She was sitting up in the bed, clearly awake, and John found himself now frozen, unaware of how to react to her and her new found consciousness.

Part of him wanted to call out to Carson, another wanted to greet the young woman, another yet simply wanted to watch her in curiosity, and another part of him, a more primal part of him, screamed at him to run.

But John ignored that primal urge, common sense telling him that she was no threat. After all, she looked 100 lbs soaking wet and at present was barely sitting up in the bed, breathing heavily as if she had just woken up from a nightmare. She was swaying considerably as she held her head in her hands, making soft noises to herself.

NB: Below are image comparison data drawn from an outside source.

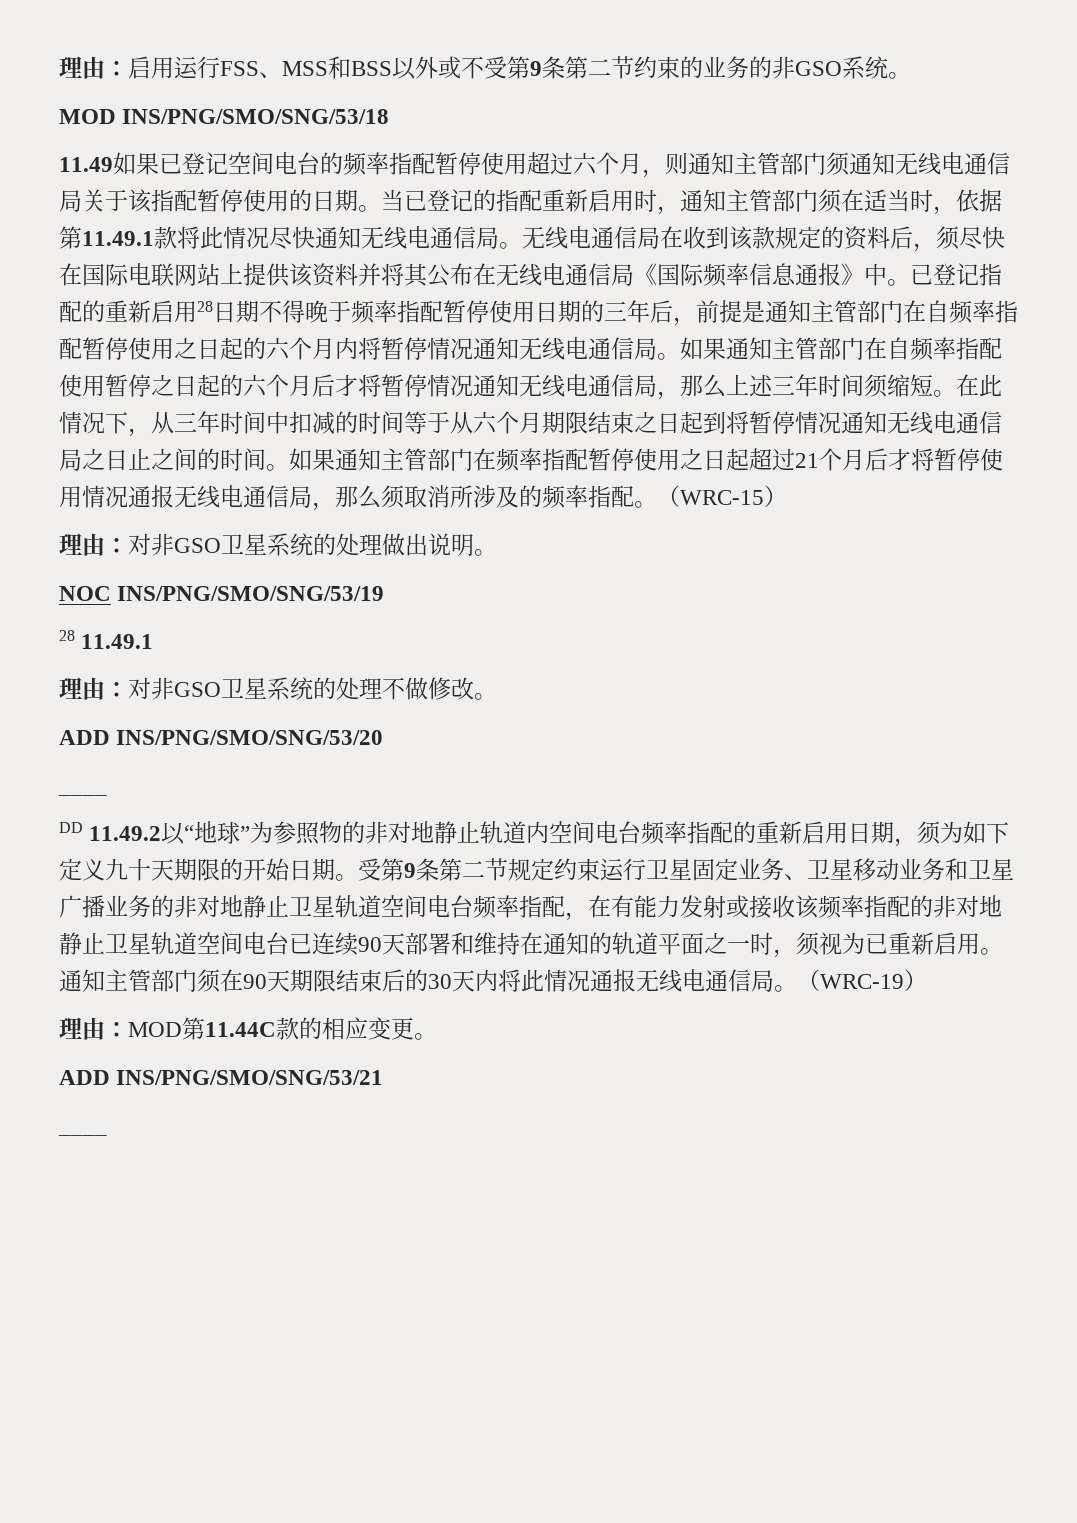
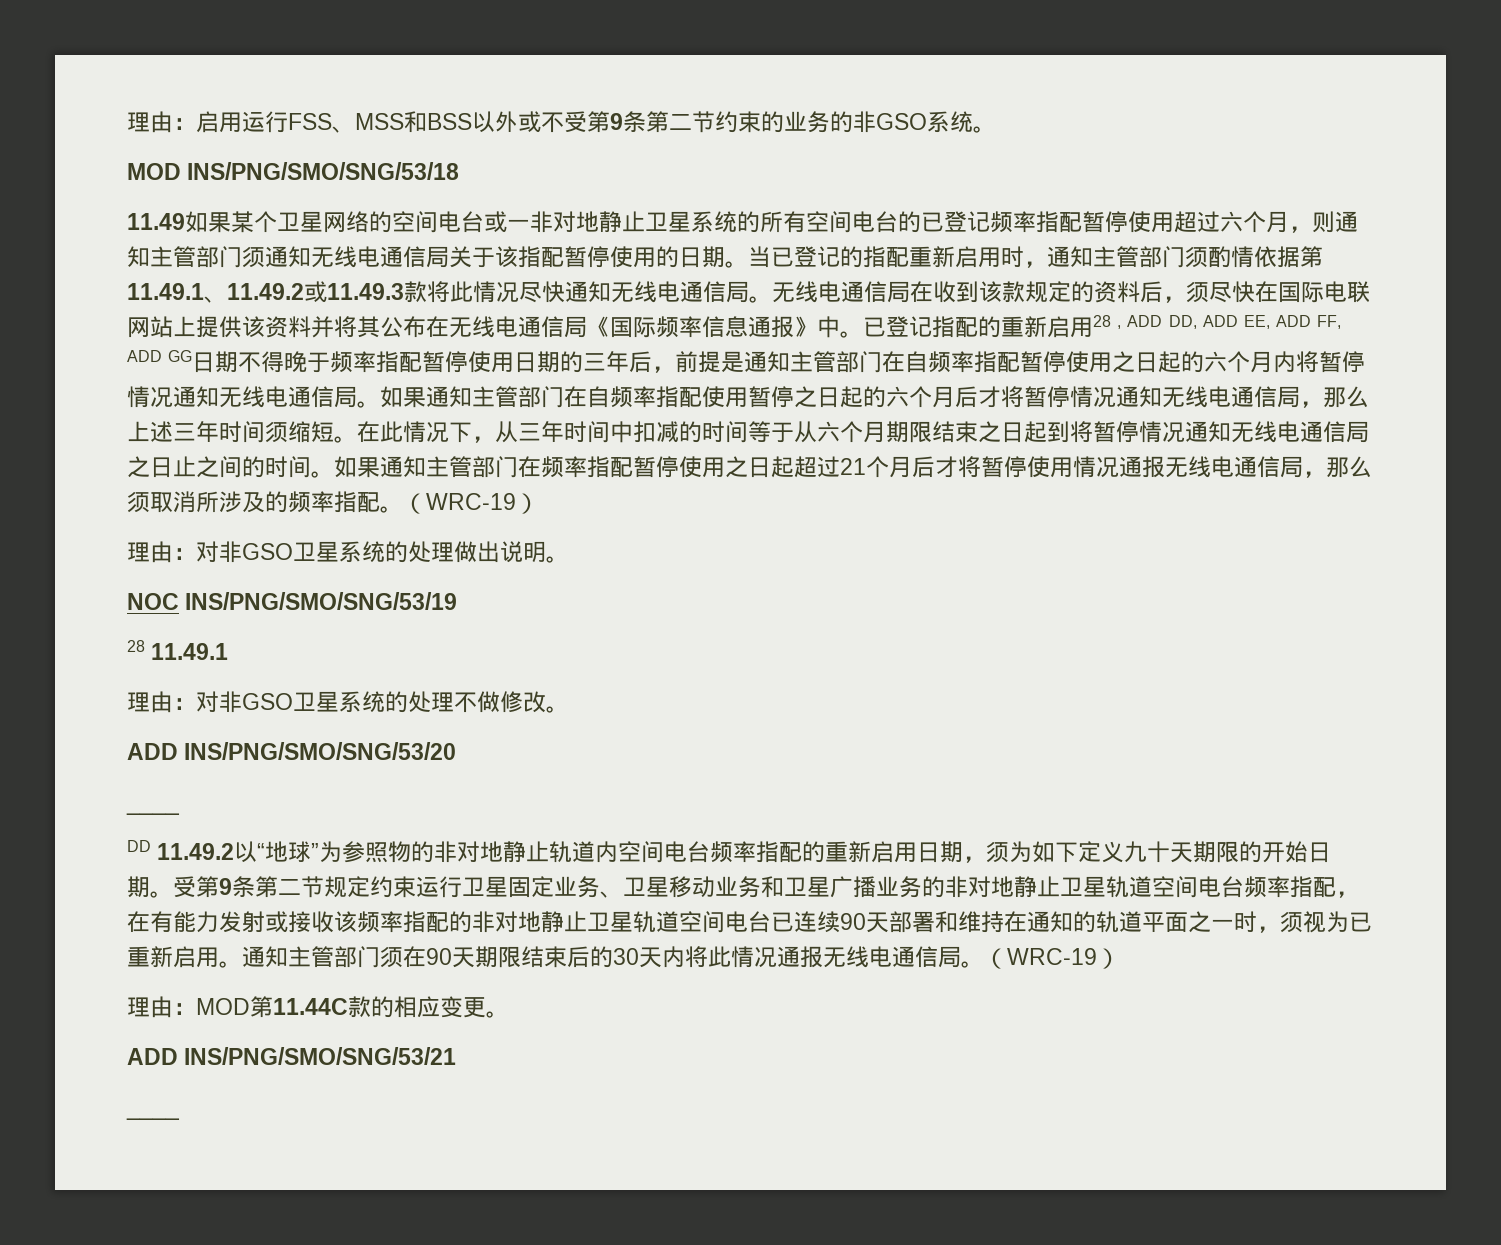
- 11.49如果已登记空间电台的频率指配暂停使用超过六个月，则通知主管部门须通知无线电通信局关于该指配暂停使用的日期。
+ 11.49如果某个卫星网络的空间电台或一非对地静止卫星系统的所有空间电台的已登记频率指配暂停使用超过六个月，则通知主管部门须通知无线电通信局关于该指配暂停使用的日期。
- 当已登记的指配重新启用时，通知主管部门须在适当时，依据第11.49.1款将此情况尽快通知无线电通信局。
+ 当已登记的指配重新启用时，通知主管部门须酌情依据第11.49.1、11.49.2或11.49.3款将此情况尽快通知无线电通信局。
- 已登记指配的重新启用28日期不得晚于频率指配暂停使用日期的三年后，前提是通知主管部门在自频率指配暂停使用之日起的六个月内将暂停情况通知无线电通信局。
+ 已登记指配的重新启用28 , ADD DD, ADD EE, ADD FF, ADD GG日期不得晚于频率指配暂停使用日期的三年后，前提是通知主管部门在自频率指配暂停使用之日起的六个月内将暂停情况通知无线电通信局。
- 如果通知主管部门在频率指配暂停使用之日起超过21个月后才将暂停使用情况通报无线电通信局，那么须取消所涉及的频率指配。（WRC-15）
+ 如果通知主管部门在频率指配暂停使用之日起超过21个月后才将暂停使用情况通报无线电通信局，那么须取消所涉及的频率指配。（WRC-19）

John thought to himself that she looked like she was about to throw up; her visage reminding him somewhat of his first hangover.

He smiled a little at the memory.

The girl was no threat, he thought logically, and decided he would stand, briefly call for Carson, and, in very soft tones, introduce himself.

But she shifted with a growl and John stilled.

Her gaze fell down to the far side of her bed and she tutted with disgust.

John followed her gaze, his eyes finally leaving her form, and quickly realised the source of the thud that had awoken him.

Carson was lying unconscious at the base of the bed.

At once the military commander of Atlantis was on his feet, raising his blaster.

The woman looked up at the sudden movement, but barely had time to think before John pulled the trigger, hitting her with a pulse of energy.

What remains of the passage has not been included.